** Input records follows **

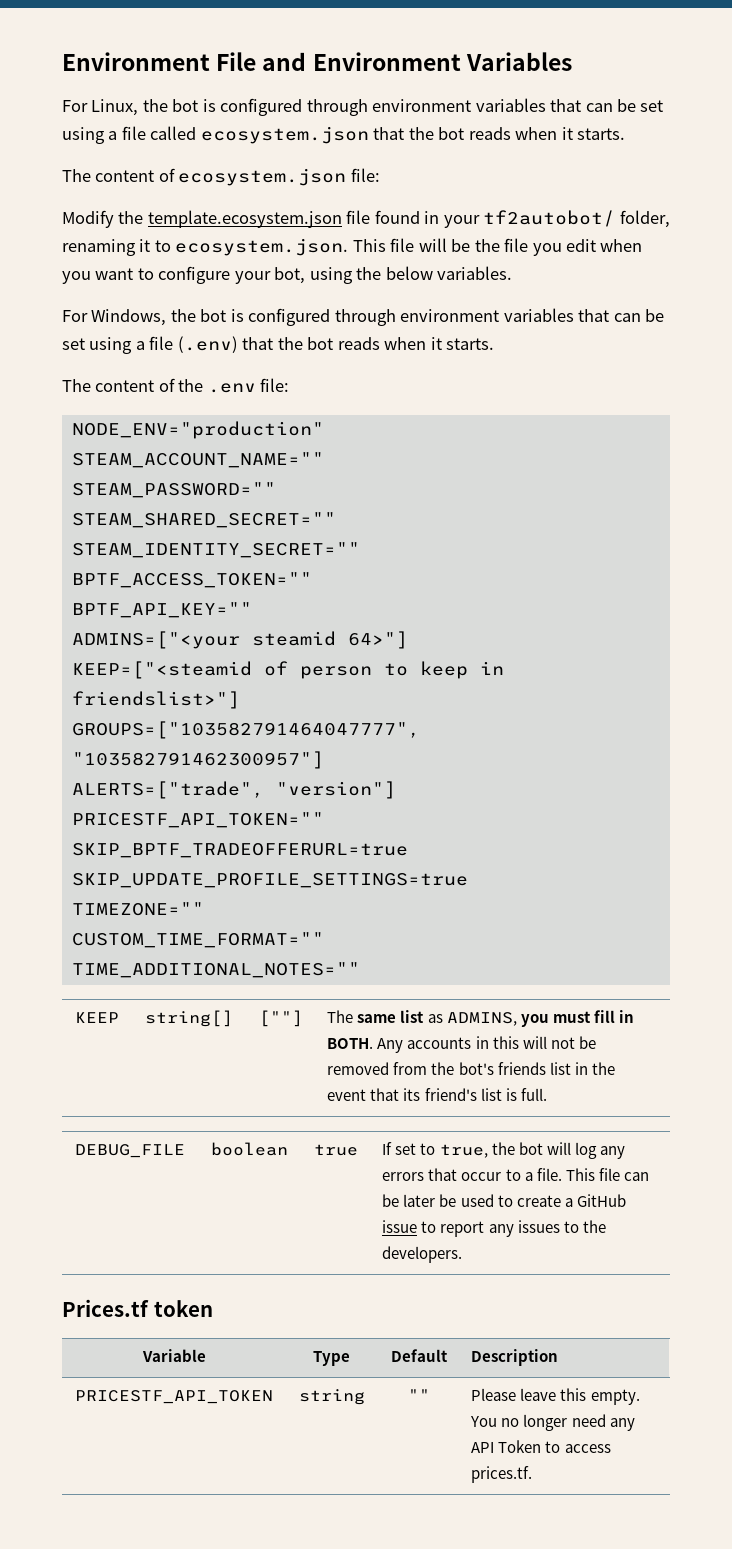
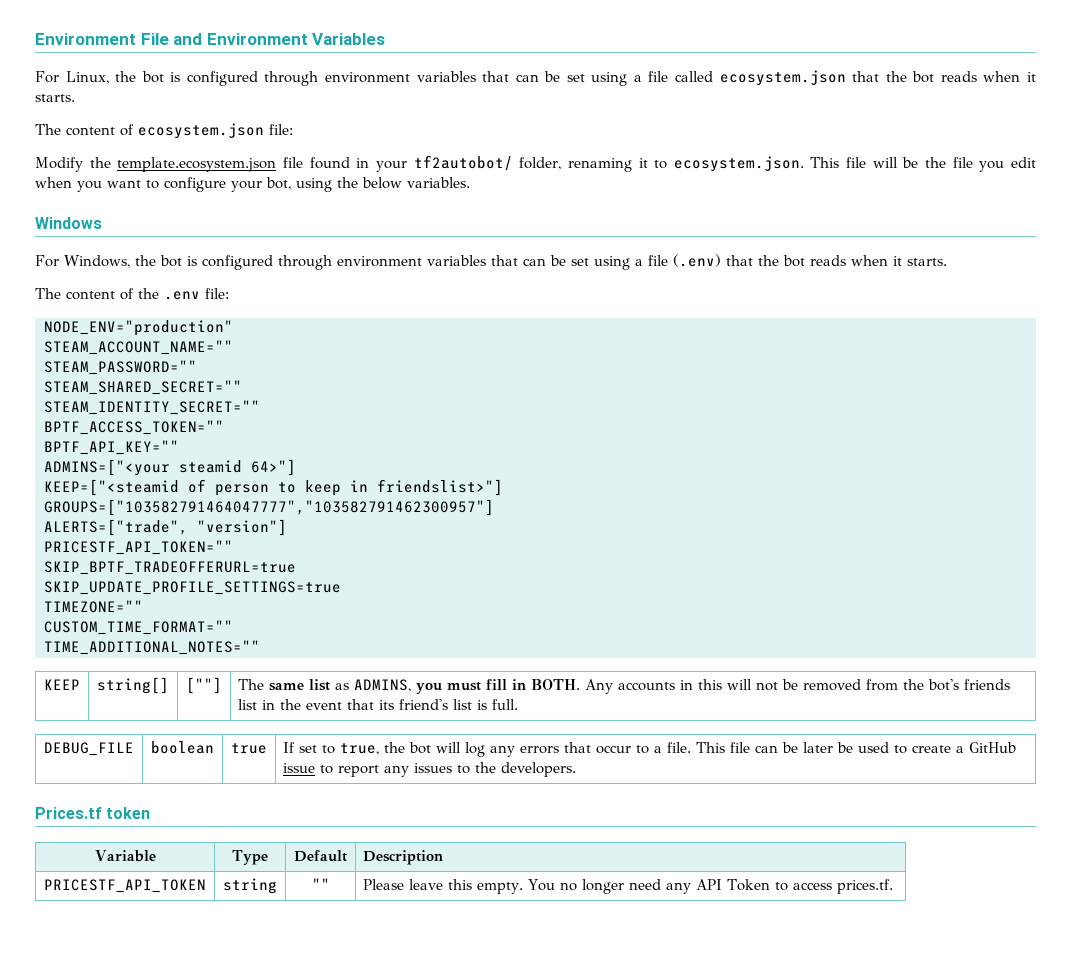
(513, 273) none -> [35,217,102,229] // Windows

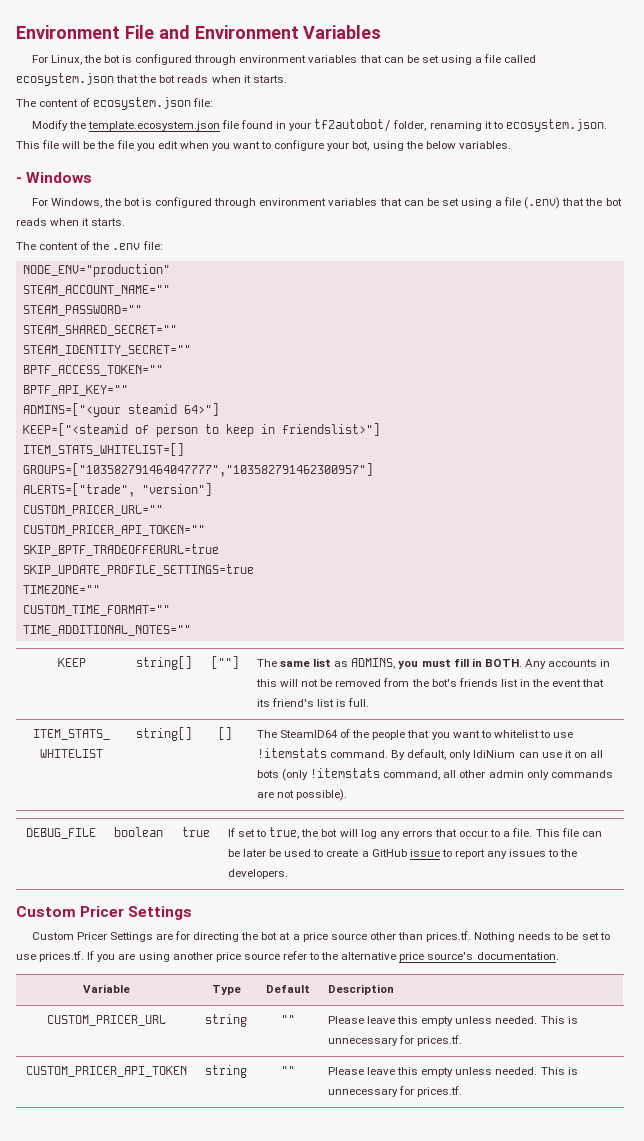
(470, 182) none -> [16,177,22,183] -
(503, 487) none -> [22,443,184,456] // ITEM_STATS_WHITELIST=[]
[44,540,233,555] PRICESTF_API_TOKEN="" -> [22,505,163,516] [22,525,205,536] CUSTOM_PRICER_URL="" // CUSTOM_PRICER_API_TOKEN=""
(519, 704) none -> [33,729,110,740] [40,749,103,758] [136,727,192,741] [218,727,232,740] [256,729,574,740] [256,748,604,760] [256,768,613,781] [256,789,348,801] // ITEM_STATS_ WHITELIST | string[] | [] | The SteamID64 of the people that you want to whitelist to use !itemstats command. By default, only IdiNium can use it on all bots (only !itemstats command, all other admin only commands are not possible).
[35,807,151,819] Prices.tf token -> [16,906,193,920] [31,931,610,942] [16,951,559,962] Custom Pricer Settings // Custom Pricer Settings are for directing the bot at a price source other than prices.tf. Nothing needs to be set to use prices.tf. If you are using another price source refer to the alternative price source's documentation.
[43,879,206,893] [223,878,277,894] [311,878,330,890] [363,879,833,894] PRICESTF_API_TOKEN | string | "" | Please leave this empty. You no longer need any API Token to access -> [46,1015,166,1026] [205,1014,247,1027] [281,1015,295,1024] [327,1016,578,1026] [327,1035,463,1046] [25,1066,187,1077] [205,1065,247,1078] [281,1066,295,1075] [327,1067,578,1077] [327,1086,415,1097] CUSTOM_PRICER_URL | string | "" | Please leave this empty unless needed. This is unnecessary for prices.tf. // CUSTOM_PRICER_API_TOKEN | string | "" | Please leave this empty unless needed. This is unnecessary for

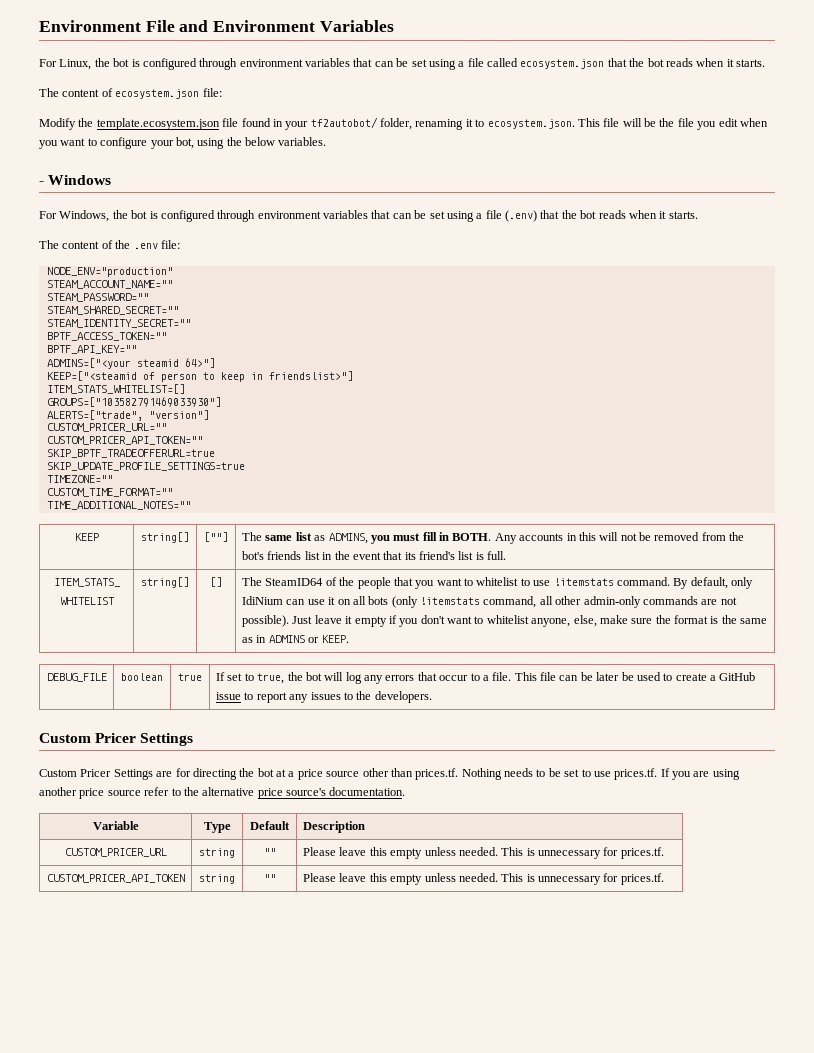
[22,463,373,477] GROUPS=["103582791464047777","103582791462300957"] -> [46,397,221,407] GROUPS=["103582791469033930"]
[488,770,549,780] admin only -> [583,596,641,608] admin-only
(348, 795) none -> [292,615,768,627] [241,635,349,643] Just leave it empty if you don't want to whitelist anyone, else, make sure the format is the same as in ADMINS or KEEP.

** End of Input records **

**Assignment**
Lines to set down from above: the line with "(503, 487) none", the line with "-> [22,505,163,516] [22,525,205,536]", and every line between, each exactly as written.

**Finished exercise**
(503, 487) none -> [22,443,184,456] // ITEM_STATS_WHITELIST=[]
[44,540,233,555] PRICESTF_API_TOKEN="" -> [22,505,163,516] [22,525,205,536] CUSTOM_PRICER_URL="" // CUSTOM_PRICER_API_TOKEN=""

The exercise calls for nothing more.